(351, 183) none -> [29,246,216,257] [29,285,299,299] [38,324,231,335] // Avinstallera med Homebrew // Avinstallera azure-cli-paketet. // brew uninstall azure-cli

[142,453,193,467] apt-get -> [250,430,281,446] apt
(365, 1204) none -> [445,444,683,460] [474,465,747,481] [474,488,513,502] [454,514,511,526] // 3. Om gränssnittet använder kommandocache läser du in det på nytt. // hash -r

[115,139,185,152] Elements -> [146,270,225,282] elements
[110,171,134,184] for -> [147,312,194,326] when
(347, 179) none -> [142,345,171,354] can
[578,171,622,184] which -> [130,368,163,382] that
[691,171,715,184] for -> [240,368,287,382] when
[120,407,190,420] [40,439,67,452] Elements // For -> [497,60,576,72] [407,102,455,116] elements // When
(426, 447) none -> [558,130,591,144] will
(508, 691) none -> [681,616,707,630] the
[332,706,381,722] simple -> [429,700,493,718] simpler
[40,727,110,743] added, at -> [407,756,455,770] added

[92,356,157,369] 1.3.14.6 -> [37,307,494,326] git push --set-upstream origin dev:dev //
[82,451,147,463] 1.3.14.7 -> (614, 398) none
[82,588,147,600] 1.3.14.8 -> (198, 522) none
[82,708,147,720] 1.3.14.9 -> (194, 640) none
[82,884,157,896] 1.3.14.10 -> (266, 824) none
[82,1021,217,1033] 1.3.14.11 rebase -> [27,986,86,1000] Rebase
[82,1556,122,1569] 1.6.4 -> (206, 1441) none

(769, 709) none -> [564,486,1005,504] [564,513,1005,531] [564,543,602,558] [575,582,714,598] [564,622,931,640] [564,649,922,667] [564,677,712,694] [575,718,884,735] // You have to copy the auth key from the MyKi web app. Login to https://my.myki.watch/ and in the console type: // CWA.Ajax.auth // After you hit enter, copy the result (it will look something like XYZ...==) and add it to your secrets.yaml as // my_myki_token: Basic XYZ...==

---+---

■ What the task asks ■
When a line in the material above includes "will", report that line by copying it.

■ Solution for this exercise ■
(426, 447) none -> [558,130,591,144] will
(769, 709) none -> [564,486,1005,504] [564,513,1005,531] [564,543,602,558] [575,582,714,598] [564,622,931,640] [564,649,922,667] [564,677,712,694] [575,718,884,735] // You have to copy the auth key from the MyKi web app. Login to https://my.myki.watch/ and in the console type: // CWA.Ajax.auth // After you hit enter, copy the result (it will look something like XYZ...==) and add it to your secrets.yaml as // my_myki_token: Basic XYZ...==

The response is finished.